Réciproquement, la localisation géographique de l’Azerbaïdjan, entrainant un véritable brassage ethnique de la population, a créé un environnement favorable pour la présence des diverses religions. Les minorités et les femmes ont par ailleurs été omniprésentes dans le gouvernement de l’Azerbaïdjan depuis l’indépendance de l’Union soviétique (les femmes y ont été autorisées à voter dès 1918, avant la France, donc). Cette ouverture s’étend naturellement et historiquement à la communauté juive. Le premier ministre de la Santé à la création de la République démocratique d’Azerbaïdjan, entre 1918-1920, était juif. En outre, plusieurs groupes juifs avaient déjà des représentants au parlement et des organismes de presse propres (avec le bulletin d’information Juifs du Caucase et la magazine bimensuel la jeunesse de Sion). Plus étonnant encore, le pays entretient des liens étroits avec Israël.
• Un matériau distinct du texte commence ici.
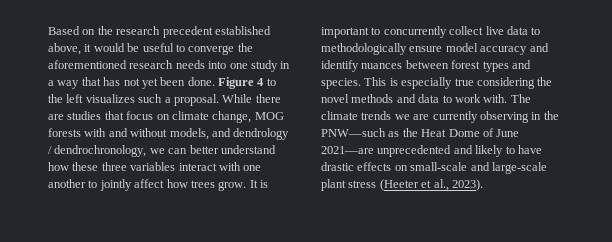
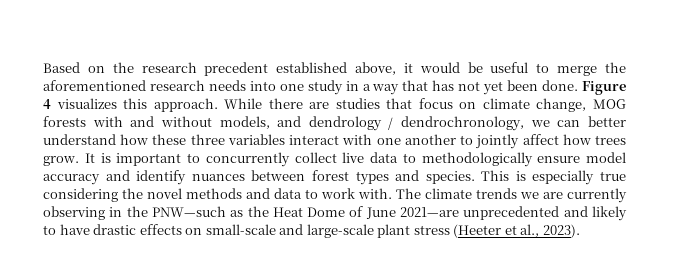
- Based on the research precedent established above, it would be useful to converge the aforementioned research needs into one study in a way that has not yet been done.
+ Based on the research precedent established above, it would be useful to merge the aforementioned research needs into one study in a way that has not yet been done.
- Figure 4 to the left visualizes such a proposal.
+ Figure 4 visualizes this approach.

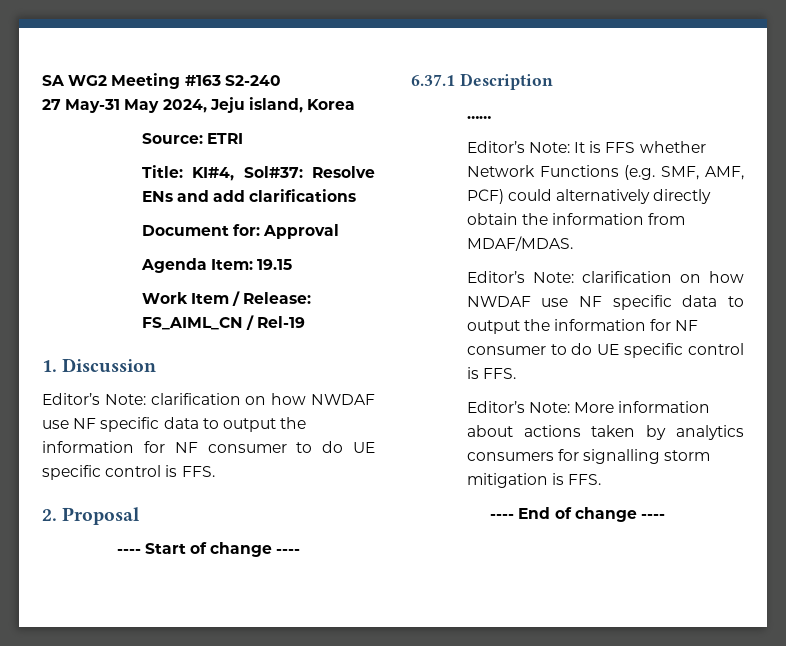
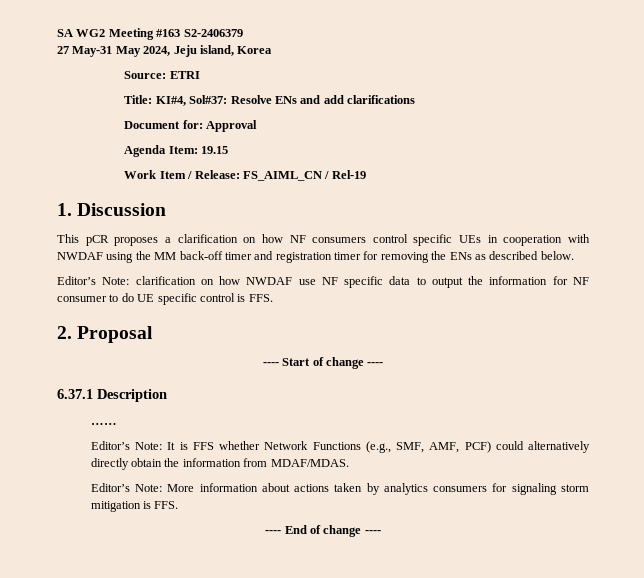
- SA WG2 Meeting #163 S2-240
+ SA WG2 Meeting #163 S2-2406379
+ This pCR proposes a clarification on how NF consumers control specific UEs in cooperation with NWDAF using the MM back-off timer and registration timer for removing the ENs as described below.
- Editor’s Note: It is FFS whether Network Functions (e.g. SMF, AMF, PCF) could alternatively directly obtain the information from MDAF/MDAS.
- Editor’s Note: clarification on how NWDAF use NF specific data to output the information for NF consumer to do UE specific control is FFS.
+ Editor’s Note: It is FFS whether Network Functions (e.g., SMF, AMF, PCF) could alternatively directly obtain the information from MDAF/MDAS.
- Editor’s Note: More information about actions taken by analytics consumers for signalling storm mitigation is FFS.
+ Editor’s Note: More information about actions taken by analytics consumers for signaling storm mitigation is FFS.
Les communautés religieuses traditionnelles – mosquées musulmanes, églises chrétiennes orthodoxes, catholiques, albanaises-Udi, les synagogues juives ont coexisté historiquement en Azerbaïdjan, et aujourd’hui elles agissent librement pour accomplir leurs rites religieux. « Les sunnites et chiites prient ensemble dans plus de 800 lieux de culte existant aujourd’hui dans le pays, ce fait est un exemple rare de l’unité confessionnelle qui pourrait être un exemple pour le monde. Il y a les anciennes églises albanaises-Udi, ainsi que 12 églises catholiques et orthodoxes, 6 synagogues juives en Azerbaïdjan. Nous participons ensemble aux événements publics, fêtes et cérémonies religieuses », expliquait un comité regroupant le Département des Musulmans du Caucase, le Diocèse de Bakou et de l’Azerbaïdjan, la Préfecture apostolique de l’Eglise catholique romaine, la Communauté des Juifs des Montagnes, la communauté des juifs européens de Bakou et la communauté religieuse Albanaise-Udi. Une missive envoyée fin décembre au Congrès américain.
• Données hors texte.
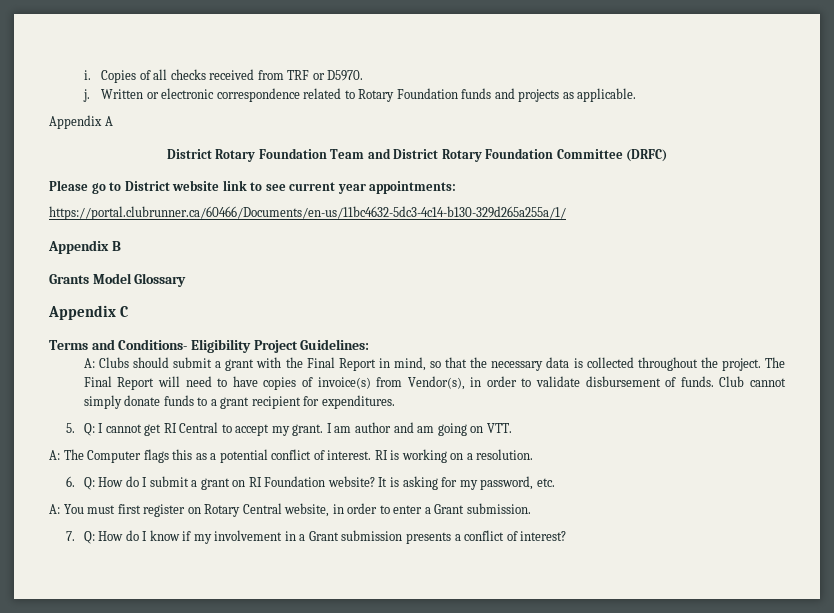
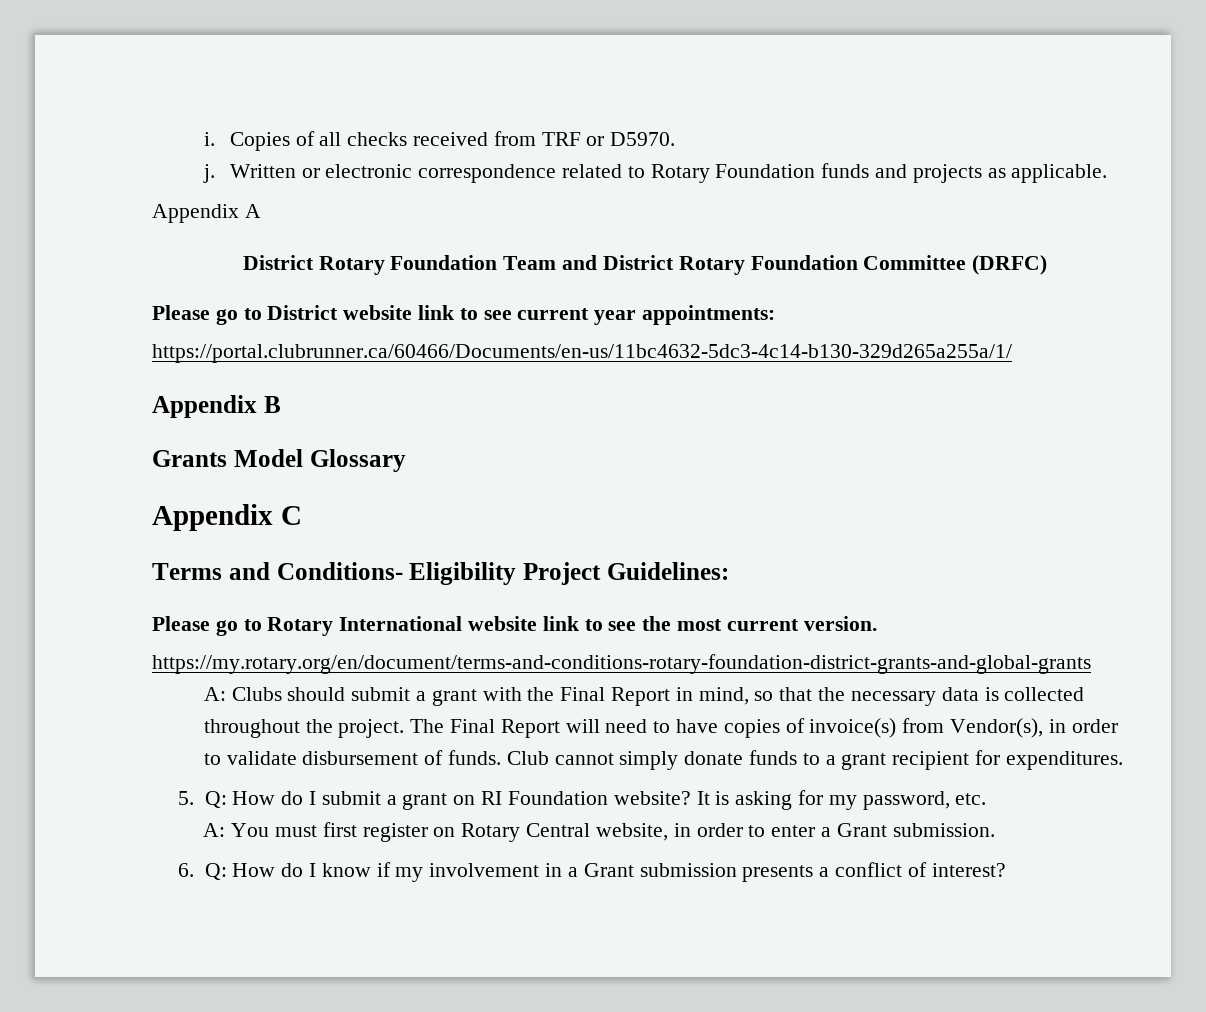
+ Please go to Rotary International website link to see the most current version.
+ https://my.rotary.org/en/document/terms-and-conditions-rotary-foundation-district-grants-and-global-grants
- 5. Q: I cannot get RI Central to accept my grant. I am author and am going on VTT.
- A: The Computer flags this as a potential conflict of interest. RI is working on a resolution.
- 6. Q: How do I submit a grant on RI Foundation website?
+ 5. Q: How do I submit a grant on RI Foundation website?
- 7. Q: How do I know if my involvement in a Grant submission presents a conflict of interest?
+ 6. Q: How do I know if my involvement in a Grant submission presents a conflict of interest?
Ces derniers temps, l’État a cependant pris quelques mesures à l’encontre des différents groupes religieux. Cette attitude est en partie le résultat d’une tentative d’enrayer la croissance potentielle de l’extrémisme islamique. Sous la présidence d’Ilham Aliyev, l’Etat s’est montré intraitable envers ceux qui pervertissent l’Islam en s’enfonçant dans l’intolérance religieuse pour exercer un contrôle autoritaire sur le culte musulman.

Dans un monde où l’orthodoxie wahhabite a connu un essor sans précédent, cette pluralité des religions, mais aussi des pratiques interne à l’Islam, fait exception. Le pays assure également un rôle international de maintien de la paix et de lutte contre l’intolérance religieuse. Un groupe de 42 casques bleus opérant sous le pavillon de l’ONU a quitté le sol azerbaidjanais récemment, afin de se rendre en Afghanistan pour faire partie des opérations non-militaires de maintien de la paix. Le pays a pris part à ces missions dès novembre 2002, et a doublé ses effectifs en 2009. Bakou s’est par ailleurs engagée à rester sur le sol afghan après les grands départs de 2014.
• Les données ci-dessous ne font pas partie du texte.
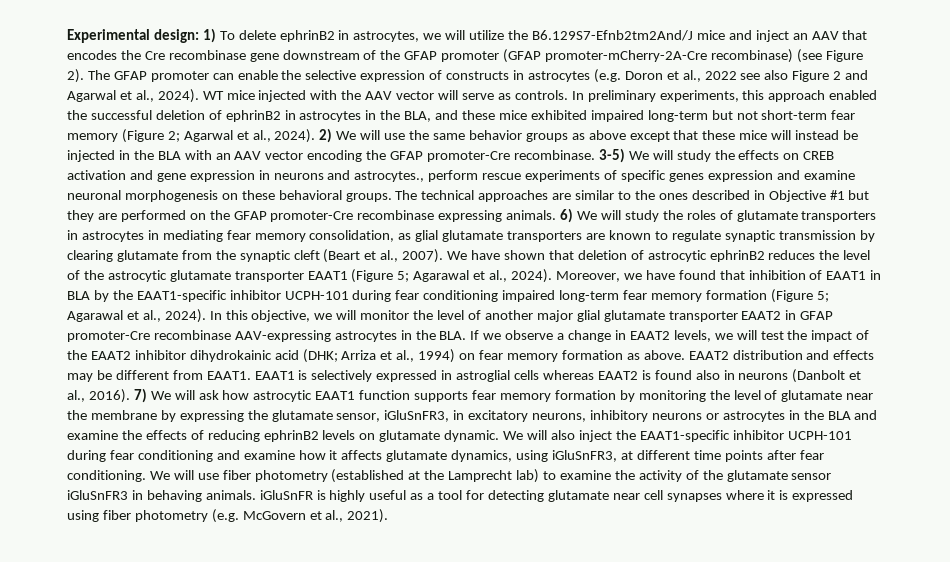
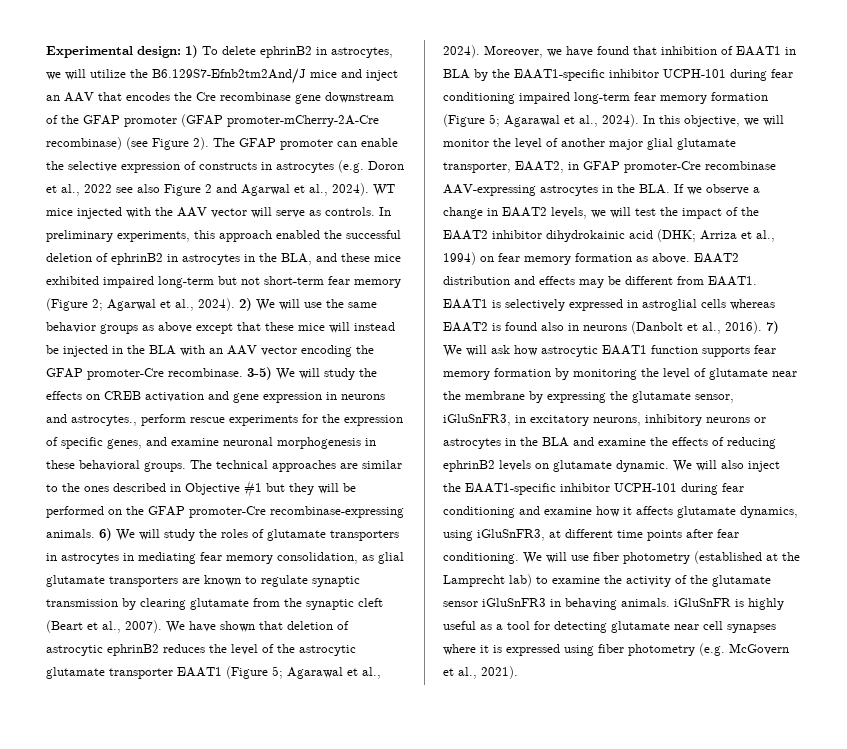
- 3-5) We will study the effects on CREB activation and gene expression in neurons and astrocytes., perform rescue experiments of specific genes expression and examine neuronal morphogenesis on these behavioral groups.
+ 3-5) We will study the effects on CREB activation and gene expression in neurons and astrocytes., perform rescue experiments for the expression of specific genes, and examine neuronal morphogenesis in these behavioral groups.
- The technical approaches are similar to the ones described in Objective #1 but they are performed on the GFAP promoter-Cre recombinase expressing animals.
+ The technical approaches are similar to the ones described in Objective #1 but they will be performed on the GFAP promoter-Cre recombinase-expressing animals.
- In this objective, we will monitor the level of another major glial glutamate transporter EAAT2 in GFAP promoter-Cre recombinase AAV-expressing astrocytes in the BLA. If we observe a change in EAAT2 levels, we will test the impact of the EAAT2 inhibitor dihydrokainic acid (DHK; Arriza et al., 1994) on fear memory formation as above.
+ In this objective, we will monitor the level of another major glial glutamate transporter, EAAT2, in GFAP promoter-Cre recombinase AAV-expressing astrocytes in the BLA. If we observe a change in EAAT2 levels, we will test the impact of the EAAT2 inhibitor dihydrokainic acid (DHK; Arriza et al., 1994) on fear memory formation as above.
Au fil du temps, l’Azerbaïdjan d’Ilham Aliyev a réussi à s’imposer comme un modèle de cohabitation entre diverses ethnies et religions, modèle dont gagneraient à s’inspirer de nombreux pays en ces temps troubles de crispations religieuses et ethniques. Son secret ? Difficile à dire, tant cette alchimie semble la résultante de nombreux paramètres historiques, politiques, géographiques, etc. Impossible pourtant de ne pas saluer le sens aigu du vivre-ensemble azerbaïdjanais, et la façon dont l’appareil politique du pays parvient à l’encourager envers et contre tout.